2月20日 越冬しているマナヅル6羽、もうすぐ北帰行?
日中、越冬していた6羽が一斉に飛び立ち、干拓地の上空を旋回上昇する姿が見られました。長距離を移動する際にこうした行動が見られるので、北帰行かと思われましたが、1時間ほどで干拓地に戻ってきました。

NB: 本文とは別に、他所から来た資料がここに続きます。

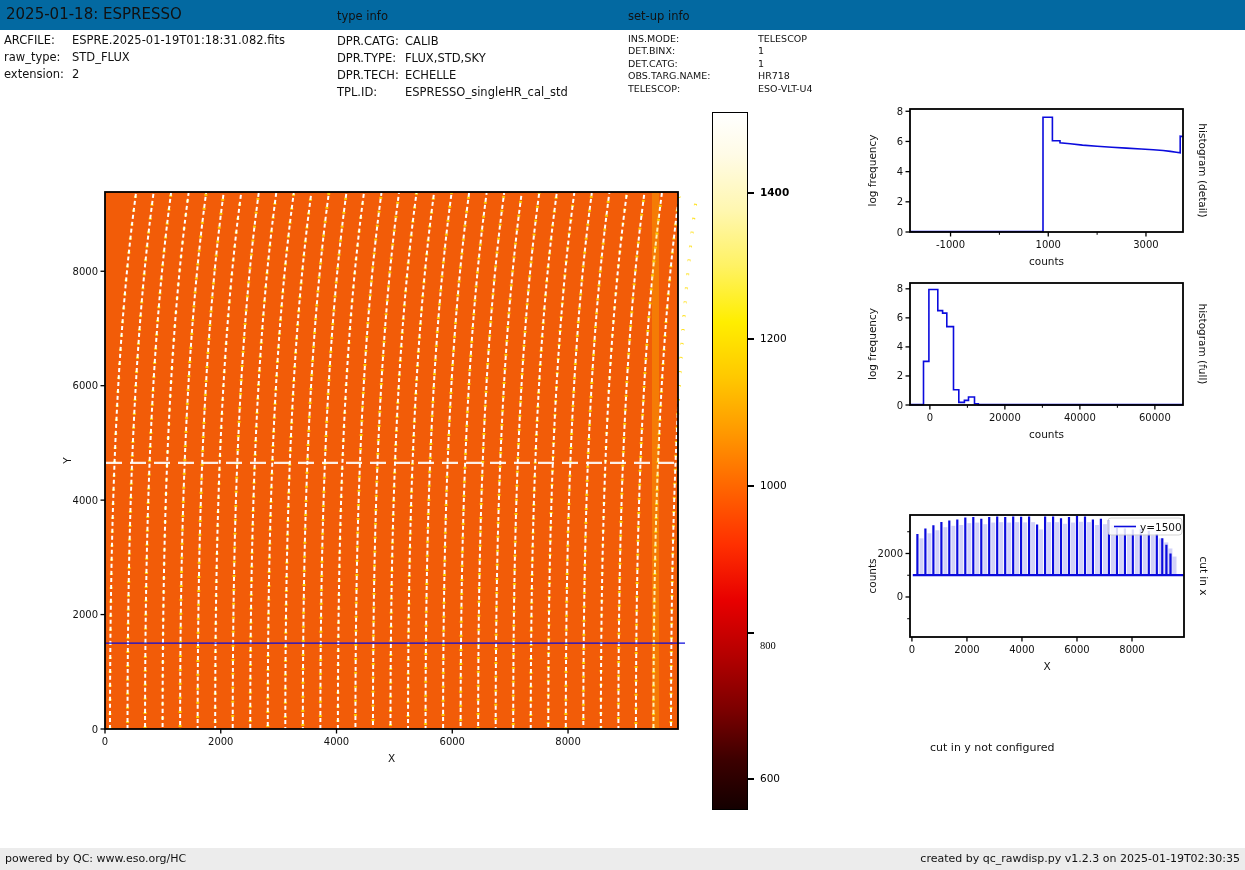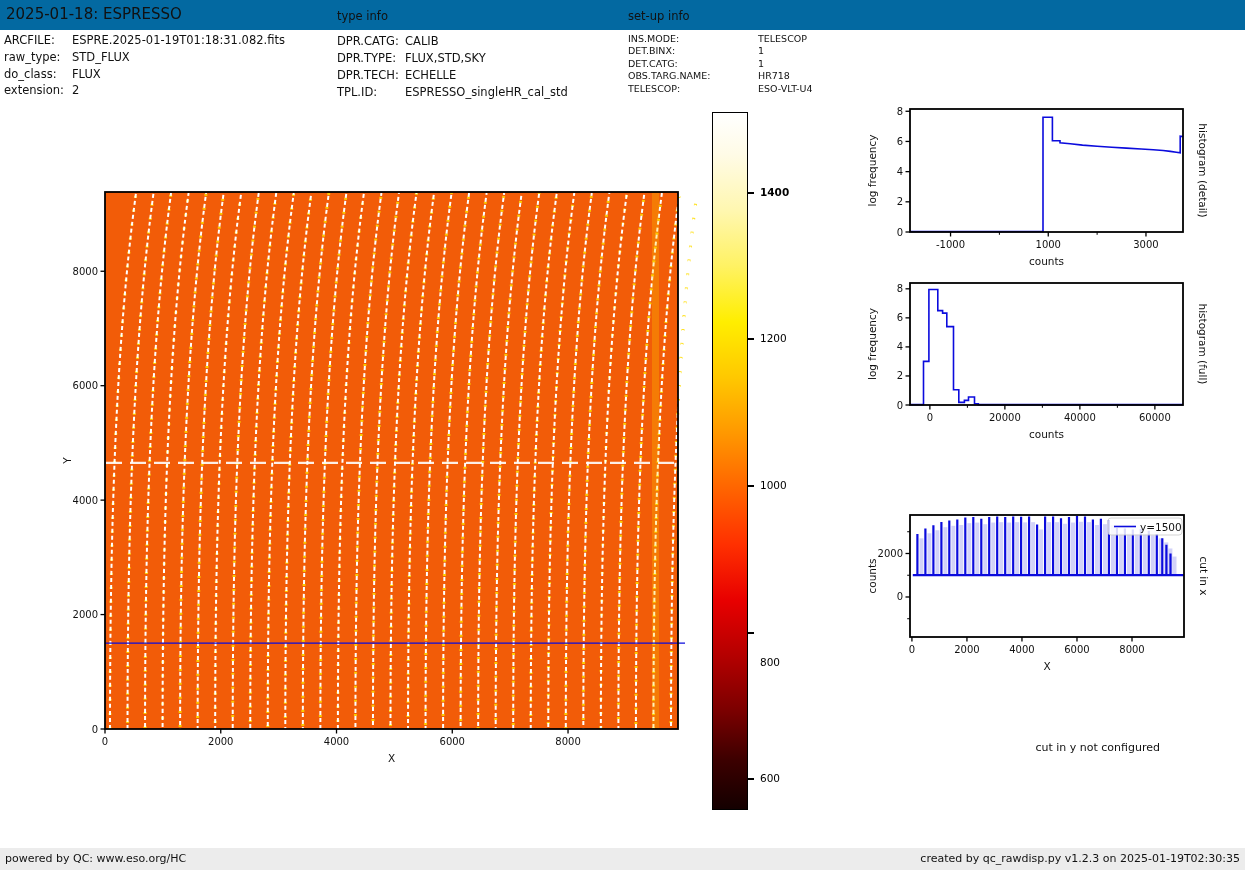--- a/index.html
+++ b/index.html
@@ -55,10 +55,6 @@
   <div class="row">
       <span class="lbl">raw_type:</span>
       <span class="val">STD_FLUX</span>
-    </div>
-  <div class="row">
-      <span class="lbl">do_class:</span>
-      <span class="val">FLUX</span>
     </div>
   <div class="row">
       <span class="lbl">extension:</span>

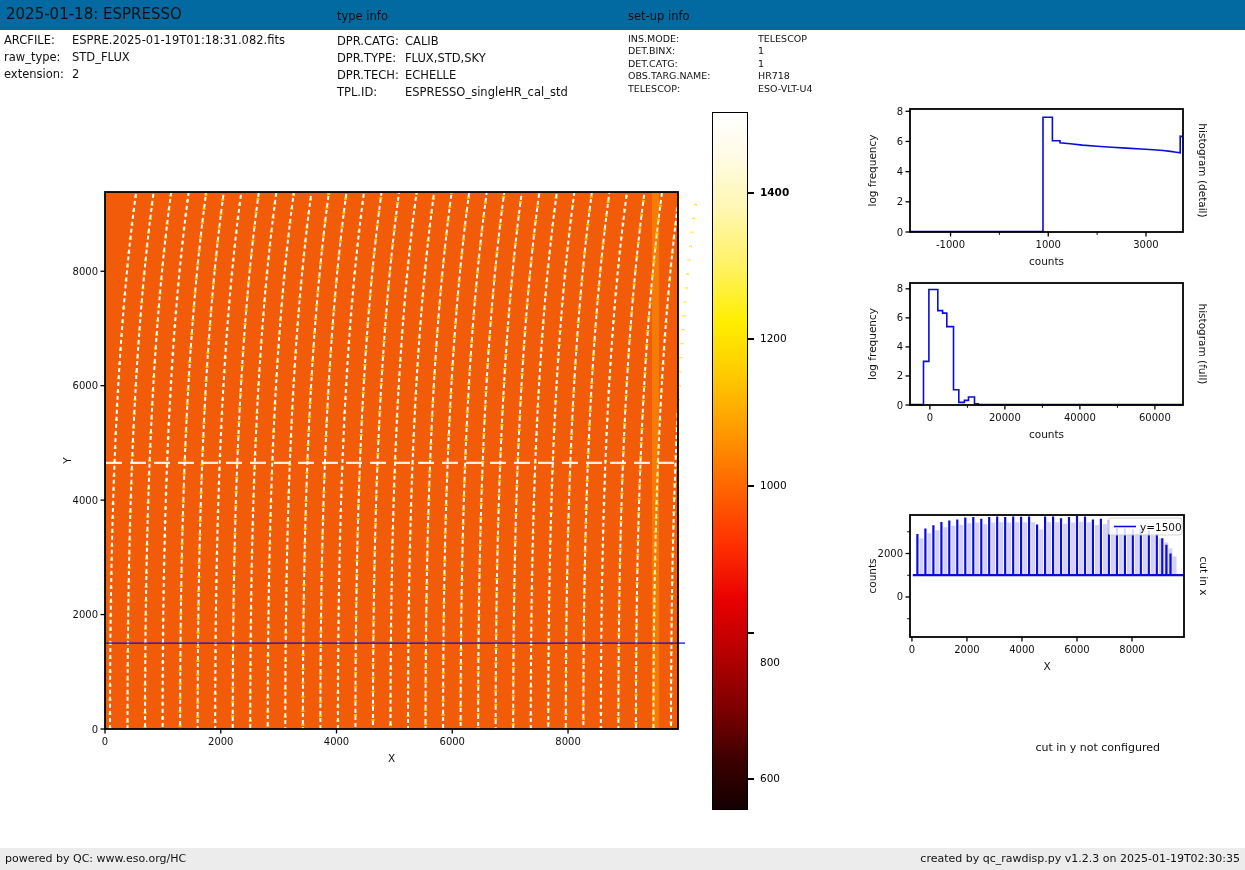--- a/index.html
+++ b/index.html
@@ -345,7 +345,7 @@
     <div class="cb-tick" style="top: 372.929px;"></div>
     <span class="cb-label" style="top: 373.929px;">1000</span>
     <div class="cb-tick" style="top: 519.567px;"></div>
-    <span class="cb-label" style="top: 551px;">800</span>
+    <span class="cb-label" style="top: 534px; font-family: Liberation Serif, serif;">800</span>
     <div class="cb-tick" style="top: 666.206px;"></div>
     <span class="cb-label" style="top: 667.206px;">600</span>
   </div>

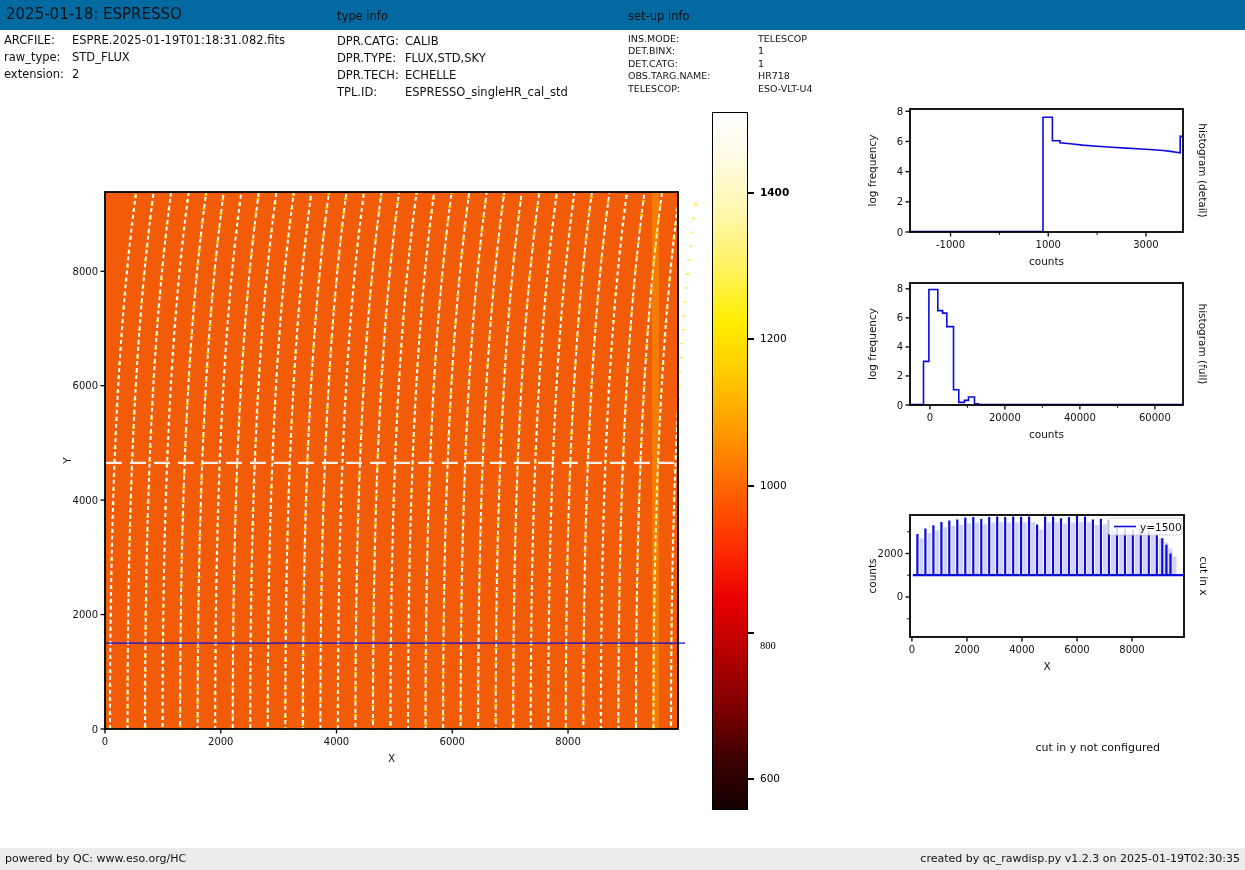--- a/index.html
+++ b/index.html
@@ -32,7 +32,7 @@
   }
   .cb-tick{position:absolute;left:36px;width:6px;height:2px;background:#000}
   .cb-label{position:absolute;left:48px;font-size:10.5px;transform:translateY(-55%)}
-  .note{position:absolute;left:930px;top:741px;width:230px;text-align:right;font-size:11px;color:#111}
+  .note{position:absolute;left:930px;top:741px;width:230px;text-align:left;font-size:11px;color:#111}
   .bottombar{position:absolute;left:0;top:848px;width:1245px;height:22px;background:#ececec;font-size:11px;color:#111}
   .bottombar .fl{position:absolute;left:5px;top:4px}
   .bottombar .fr{position:absolute;right:5px;top:4px}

1週間ほど前から、普段は対岸の木須干拓周辺を利用している家族B(2羽の子連れ家族)が、つがいA(成鳥2羽)と一緒に長浜干拓を利用するようになりました。なわばり意識が弱まり、群れになるのも北帰行の前に見られる傾向です。
 
2月21日 当地で越冬中のマナヅル6羽が北帰行しました
朝10時半頃、長浜干拓で越冬していた6羽が一緒に北へ飛んでいきました。
夕方になっても戻ってこなかったので、北帰行したと思われます。
これから繁殖地まで長い旅路です。無事にたどり着き、来年また姿を見せてくれますように!
 
3月4日 マナヅル2羽が立ち寄り
まだ多くのツルが出水市に滞在しているので、立ち寄りが見られます。
このツルたちは、翌朝飛び立っていきました。
 
3月22日 ナベヅル35羽が立ち寄り
ナベヅルの飛来は、長浜干拓では今年度初です。出水市では今シーズンはナベヅルの北帰行が遅く、3月15日から本格的に始まり、22日の朝はナベヅル1808羽が飛び立ちました。
その一部と思われます。
翌朝飛び立っていきました。
 
3月25日 ナベヅル52羽が立ち寄り
出水で3日ぶりにナベヅル1161羽の北帰行があり、長浜干拓にも群れが飛来しました。
翌朝飛び立っていきました。
   

2012年-2013年越冬期まとめ

今シーズンは、マナヅルが496羽、ナベヅルが87羽飛来し、そのうち2家族合計6羽(成鳥2羽のペア、成鳥2羽・幼鳥2羽の4羽家族)のマナヅルが長浜干拓で越冬しました。滞在日数は、ペアが113日間、家族が79日間で、長期間に及びました。2月~3月の北帰行の時期には、出水地域から飛来したと思われる群れが複数回、長浜干拓を中継地として利用しました。